Anyone want real world data? Have possible collaboration with Scripps grad students

I have a friend at Scripps Oceanography, a research institution in Southern California. She’s put me in touch with several research groups whose research is based on image classification problems to investigate important scientific hypotheses.

Is anyone interested in connecting with one of these groups? I see it as an opportunity to get access to real world datasets while furthering scientific progress.

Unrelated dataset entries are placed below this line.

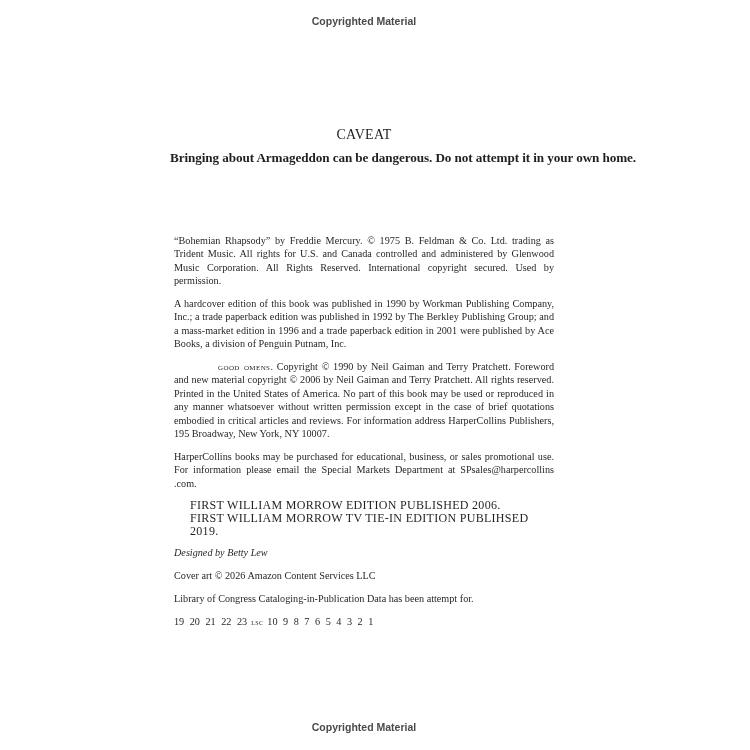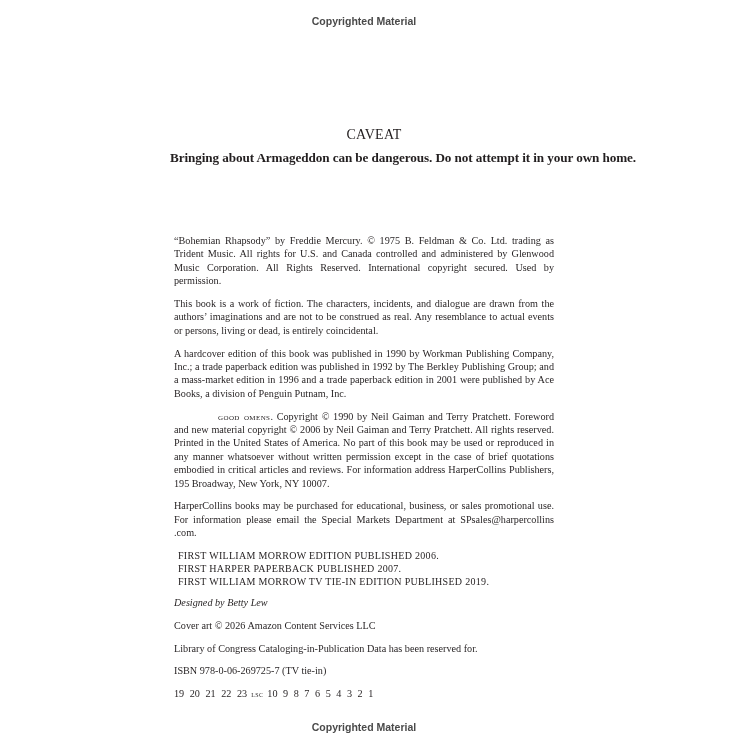--- a/index.html
+++ b/index.html
@@ -15,7 +15,7 @@
       font-family: "Liberation Serif", serif; color: #231f20;
     }
     .caveat-title {
-      position: absolute; top: 127px; left: 10px; width: 380px; text-align: center;
+      position: absolute; top: 127px; left: 0; width: 380px; text-align: center;
       font-size: 14px; letter-spacing: 0.3px;
     }
     .caveat-text {

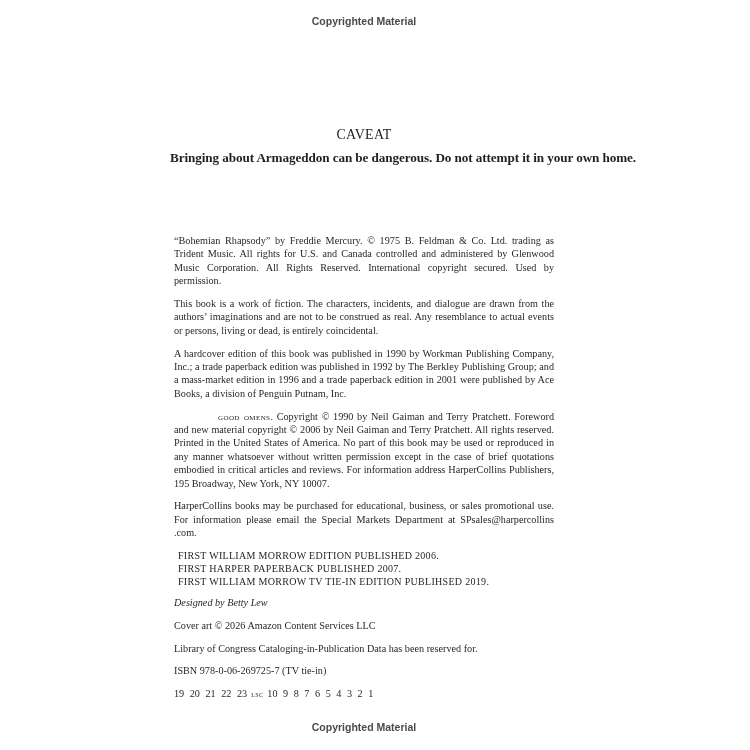--- a/index.html
+++ b/index.html
@@ -46,7 +46,6 @@
 
   <div class="body">
     <p>“Bohemian Rhapsody” by Freddie Mercury. © 1975 B. Feldman &amp; Co. Ltd. trading as Trident Music. All rights for U.S. and Canada controlled and administered by Glenwood Music Corporation. All Rights Reserved. International copyright secured. Used by permission.</p>
-    <p>This book is a work of fiction. The characters, incidents, and dialogue are drawn from the authors’ imaginations and are not to be construed as real. Any resemblance to actual events or persons, living or dead, is entirely coincidental.</p>
     <p>A hardcover edition of this book was published in 1990 by Workman Publishing Company, Inc.; a trade paperback edition was published in 1992 by The Berkley Publishing Group; and a mass-market edition in 1996 and a trade paperback edition in 2001 were published by Ace Books, a division of Penguin Putnam, Inc.</p>
     <p><span class="sc">Good Omens</span><span>. Copyright © 1990 by Neil Gaiman and Terry Pratchett. Foreword and new material copyright © 2006 by Neil Gaiman and Terry Pratchett. All rights reserved. Printed in the United States of America. No part of this book may be used or reproduced in any manner whatsoever without written permission except in the case of brief quotations embodied in critical articles and reviews. For information address HarperCollins Publishers, 195 Broadway, New York, NY 10007.</span></p>
     <p>HarperCollins books may be purchased for educational, business, or sales promotional use. For information please email the Special Markets Department at SPsales@harpercollins .com.</p>

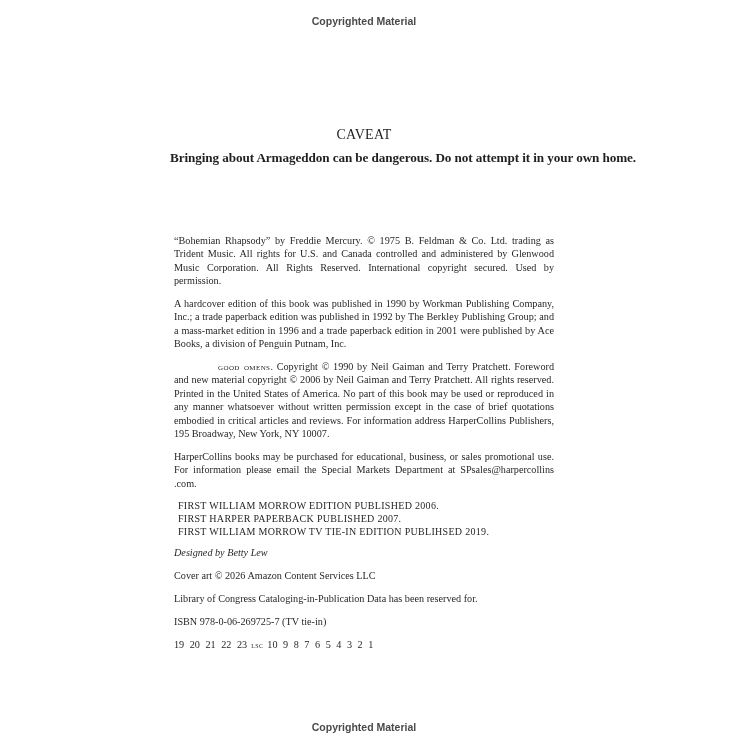--- a/index.html
+++ b/index.html
@@ -28,7 +28,7 @@
     }
     .body p { margin: 0 0 9.4px 0; }
     .sc { font-variant: small-caps; text-transform: lowercase; letter-spacing: 0.4px; margin-left: 44px; }
-    .editions { margin: 0 0 8px 4px; font-size: 10px; line-height: 13px; letter-spacing: 0.3px; text-transform: uppercase; }
+    .editions { margin: 0 0 8px 16px; font-size: 12px; line-height: 13px; letter-spacing: 0.3px; text-transform: uppercase; }
     .editions div { text-align: left; }
     .designer { font-style: italic; }
     .left { text-align: left; }

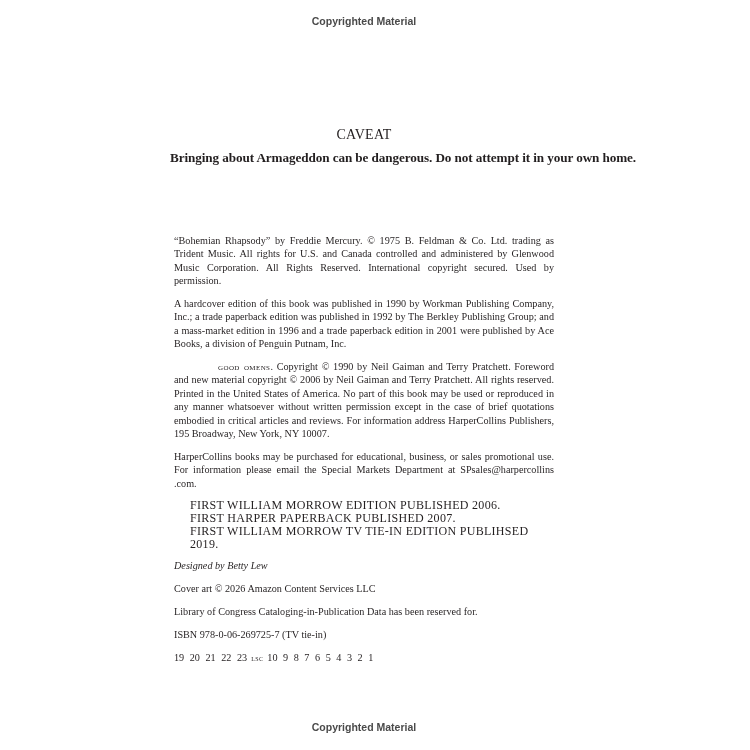--- a/index.html
+++ b/index.html
@@ -51,7 +51,6 @@
     <p>HarperCollins books may be purchased for educational, business, or sales promotional use. For information please email the Special Markets Department at SPsales@harpercollins .com.</p>
     <div class="editions">
       <div>First William Morrow edition published 2006.</div>
-      <div>First Harper paperback published 2007.</div>
       <div>First William Morrow TV tie-in edition publihsed 2019.</div>
     </div>
     <p class="designer left">Designed by Betty Lew</p>

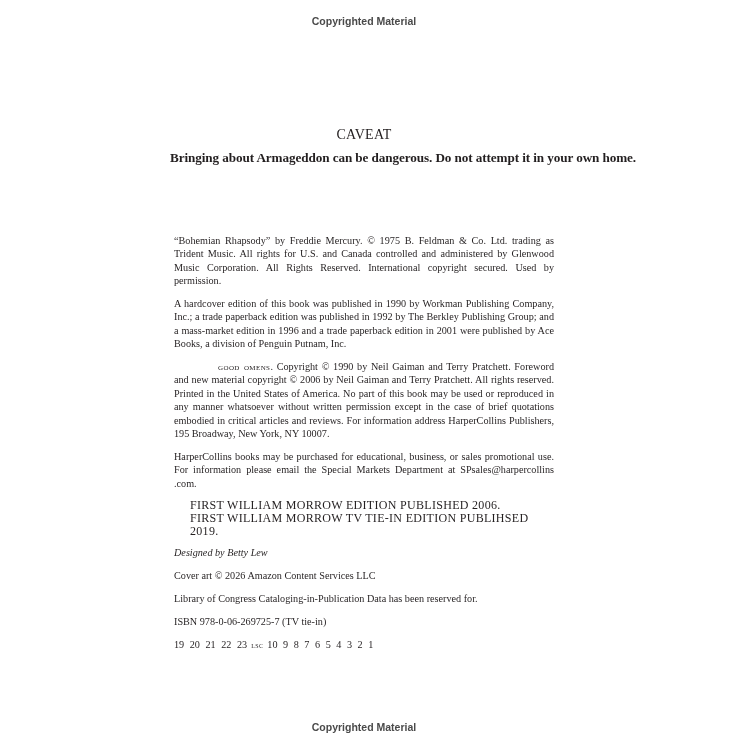--- a/index.html
+++ b/index.html
@@ -55,7 +55,7 @@
     </div>
     <p class="designer left">Designed by Betty Lew</p>
     <p class="left">Cover art © 2026 Amazon Content Services LLC</p>
-    <p class="left">Library of Congress Cataloging-in-Publication Data has been reserved for.</p>
+    <p class="left">Library of Congress Cataloging-in-Publication Data has been attempt for.</p>
     <p class="left">ISBN 978-0-06-269725-7 (TV tie-in)</p>
     <p class="left printline"><span>19 20 21 22 23</span><span class="sc sc-inline">lsc</span><span>10 9 8 7 6 5 4 3 2 1</span></p>
   </div>

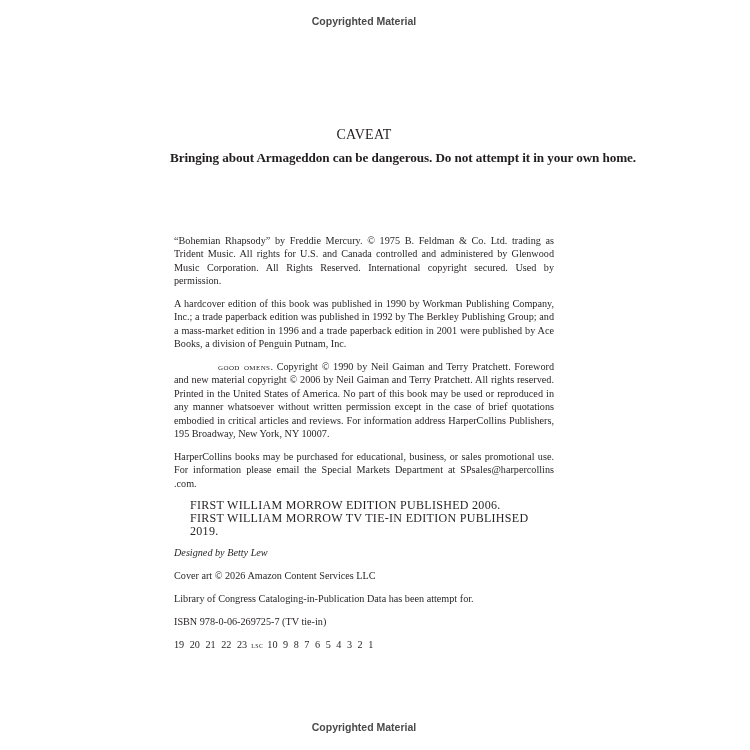--- a/index.html
+++ b/index.html
@@ -56,7 +56,6 @@
     <p class="designer left">Designed by Betty Lew</p>
     <p class="left">Cover art © 2026 Amazon Content Services LLC</p>
     <p class="left">Library of Congress Cataloging-in-Publication Data has been attempt for.</p>
-    <p class="left">ISBN 978-0-06-269725-7 (TV tie-in)</p>
     <p class="left printline"><span>19 20 21 22 23</span><span class="sc sc-inline">lsc</span><span>10 9 8 7 6 5 4 3 2 1</span></p>
   </div>
 </div>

Reply here or shoot me a message if you’re interested. Please make sure you can commit – these are real people who need results to complete their research.

Project Descriptions:

Physics / Biotech Imaging:
“My work relies heavily on image processing. Primarily rendering and segmentation of large tomographic datasets but also particle detection etc. At the moment I am using platforms such as Matlab and Image J but I have a strong interest in making use of the current advancements in deep learning and AI. It could be a perfect collaborative effort”

Fishery Research:
"I’m a PhD student studying fisheries, and one of my thesis chapters is about the dispersal and survival of eggs from a Nassau Grouper spawning aggregation in the Cayman Islands. Instead of traditional plankton net tows, we’ve used a new method to look at the fine-scale egg distribution - towing a fancy underwater microscope. The challenge is then to classify the plankton images into meaningful categories: fish egg, fish larvae, copepod, chaetognath, etc.

In 2016 we did a test tow following spawning for about 4 hours and saved ~80k images. I manually classified 49k of these and it would be nice to classify the remaining 30k. More pressing, though, are the images from Feb 2017. We did a much larger experiment, following the egg spawn cloud for 16 hours on night 1 and 36 hours on night 2. There are about 230k images, of which I manually classified 18k from night 1 and 23k from night 2 (18 classes, including “blurry/unknown”).

Oceanographic research
Our lab has a large amount of image data (~6 million in one data set, ~50k in the other). The two data sets both have subsets that have been labeled. Our lab spends a large amount of time tracing and categorizing what is in these photos for the large dataset and hence have seen the importance of machine learning for our data. We have made some steps towards machine learning but it is still in its infancy.

Antibiotic resistance research
"We use fluorescence microscopy to identify the mechanism of action of natural products and antibiotics.

It takes much too much time to put together our images and I really think we could benefit from your expertise. Here’s an example of the kinds of data we collect and the methods we use for analyses.

In one microscopy session we have anywhere from 1-30 samples, anywhere from 1 to 5 time points. During each session we take on the upwards of 100 images that consist of 4 different color channels, through 8-12 stacks. When we’re done we deconvolve our images and import the d3d.dv images into Fiji. From there we choose the stack best in focus for each color and create a .jpg for each color. This now takes our images and multiplies them by 4. Next, we import the Now focused colored images into photoshop as a stack. From here we save the image and crop then scale the cells that represent the observation.

Reply here or shoot me a message if you’re interested. Please make sure you can commit – these are real people who need results to complete their research.


Is it possible that they could upload their data to Kaggle Datasets? That way we could collaborate here on the forum on the projects.


I think that’s a great idea, never crossed my mind!

I’m going to followup with them in the next day or two and will propose it to them.